On Tue, 01 Nov 2016 00:14:43 -0400, Dan Espen
wrote:

Actually, 3 years wouldn't be useful for anything but the decidedly
"not realworld" test case of continuous use.


Well, you're entitled to invent a new testing standard, along with yet
another collection of artificial test conditions, that will satisfy
your vision of a "real world" test. I've only had three LED light
failures. All were in the bathroom, all were failures of the driver
electronics, two were mounted inverted (base up), and all were
retrofitted into incandescent fixtures with miserable ventilation.
Therefore, I propose a bathroom LED test, which includes heat,
condensing and non-condensing humidity, on-off cycle time, over
voltage, erratic power glitches by PG&E, limited ventilation, and dust
accumulation. Such a test will clearly define what might be expected
from "typical" bathroom LED service. The EU micro managers have specs
and tests for almost everything and will surely appreciate your
efforts on their behalf.

It would take considerably more than 3 years to test the common
on at night, off during the day test case.
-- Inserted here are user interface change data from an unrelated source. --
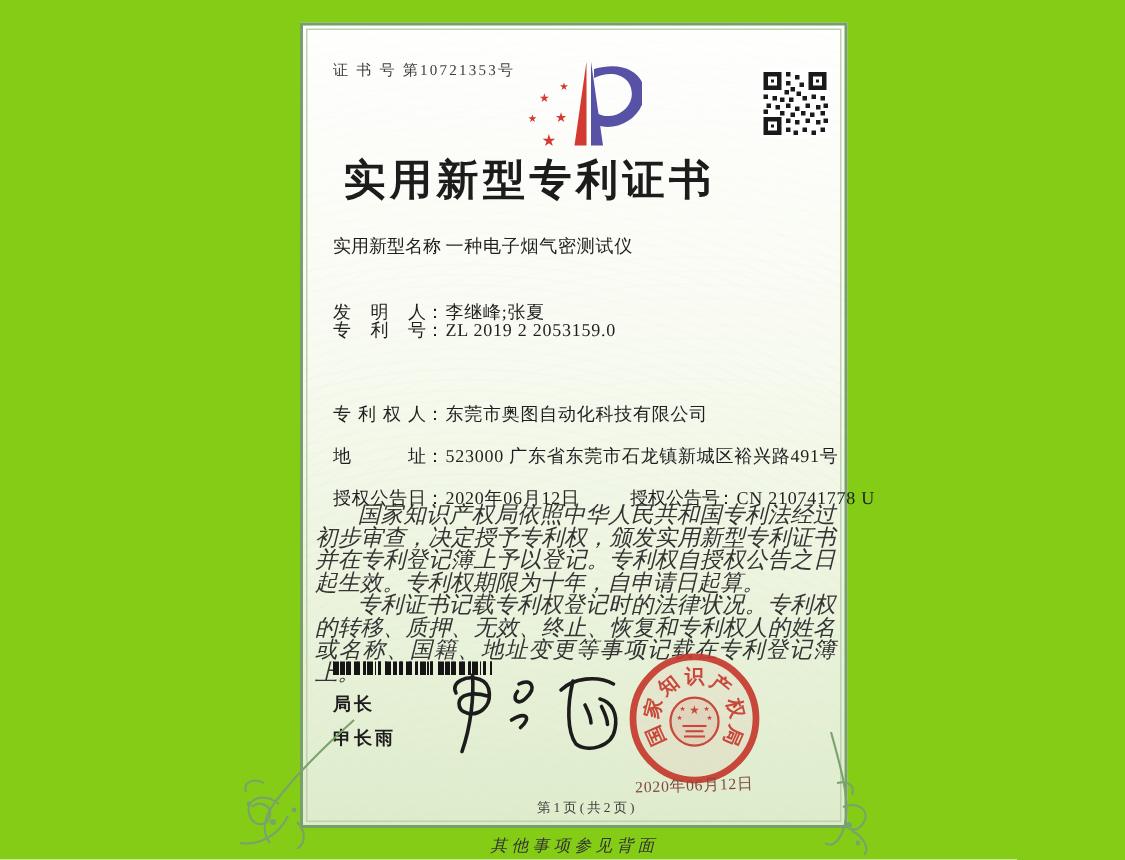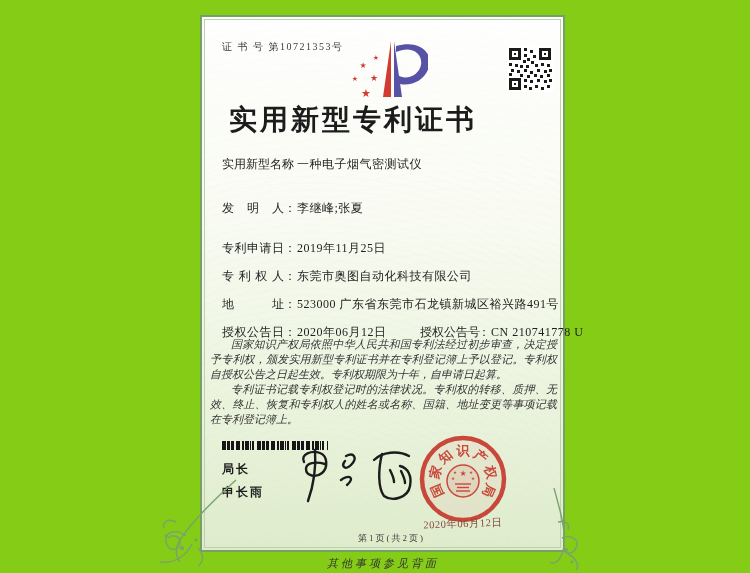--- a/index.html
+++ b/index.html
@@ -118,6 +118,9 @@
   <div class="abs frow" style="top:184px;margin-top:16px;">
     <span class="fl">发明人</span><span class="colon">：</span><span class="fv">李继峰;张夏</span>
   </div>
+  <div class="abs frow" style="top:212px;">
+    <span class="fl">专利号</span><span class="colon">：</span><span class="fv">ZL 2019 2 2053159.0</span>
+  </div>
   <div class="abs frow" style="top:240px;">
     <span class="fl">专利申请日</span><span class="colon">：</span><span class="fv">2019年11月25日</span>
   </div>

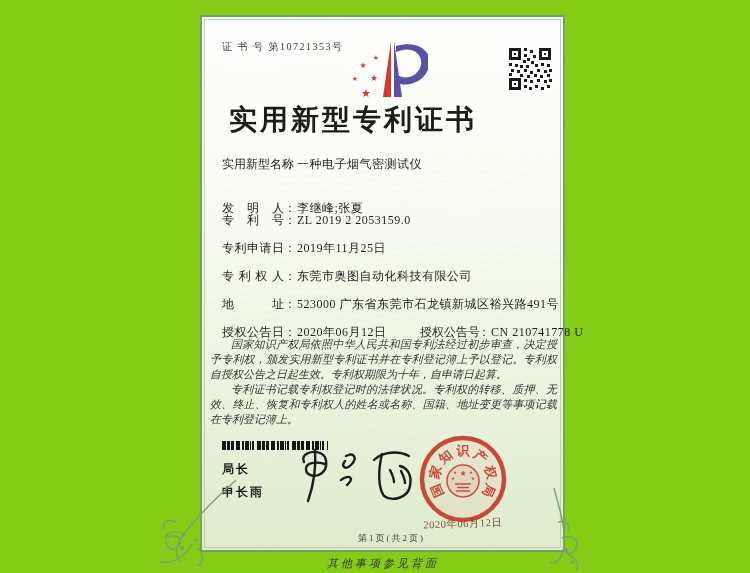--- a/index.html
+++ b/index.html
@@ -121,9 +121,6 @@
   <div class="abs frow" style="top:212px;">
     <span class="fl">专利号</span><span class="colon">：</span><span class="fv">ZL 2019 2 2053159.0</span>
   </div>
-  <div class="abs frow" style="top:240px;">
-    <span class="fl">专利申请日</span><span class="colon">：</span><span class="fv">2019年11月25日</span>
-  </div>
   <div class="abs frow" style="top:268px;">
     <span class="fl">专利权人</span><span class="colon">：</span><span class="fv">东莞市奥图自动化科技有限公司</span>
   </div>

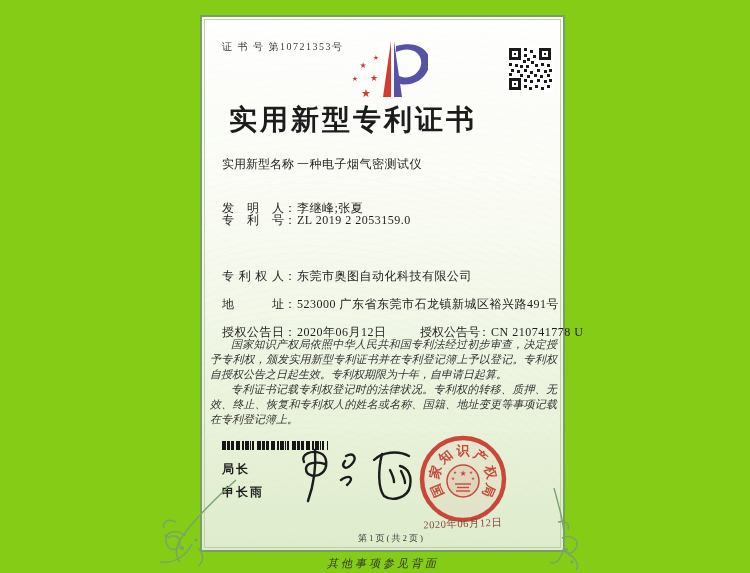--- a/index.html
+++ b/index.html
@@ -23,7 +23,7 @@
   .colon{display:inline-block;width:13px;}
   .fv{letter-spacing:.5px;}
   .grantpair{position:absolute;left:198px;top:0;white-space:nowrap;}
-  .paras{left:210px;top:337px;width:347px;font-size:11px;line-height:15px;
+  .paras{left:210px;top:337px;width:347px;font-size:15px;line-height:15px;
          font-style:italic;color:#343434;text-align:justify;}
   .paras p{margin:0;text-indent:1.9em;}
   .barcode{left:222px;top:441px;width:106px;height:9px;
I think you need a major dose of testing reality. Instead of LED's,
let's try drug testing. In order to release a new drug, one of the
tests that a pharmaceutical company must survive is a cancer test.
This is usually done with mice or rats. However, they're not ordinary
mice or rats. If such a cancer test were performed on the common and
ordinary breeds of mice and rats, the number of tumors found would be
very small and therefore statistically useless. In order to get
statistically significant numbers, mice and rats that are genetically
predisposed to developing cancerous tumors are used.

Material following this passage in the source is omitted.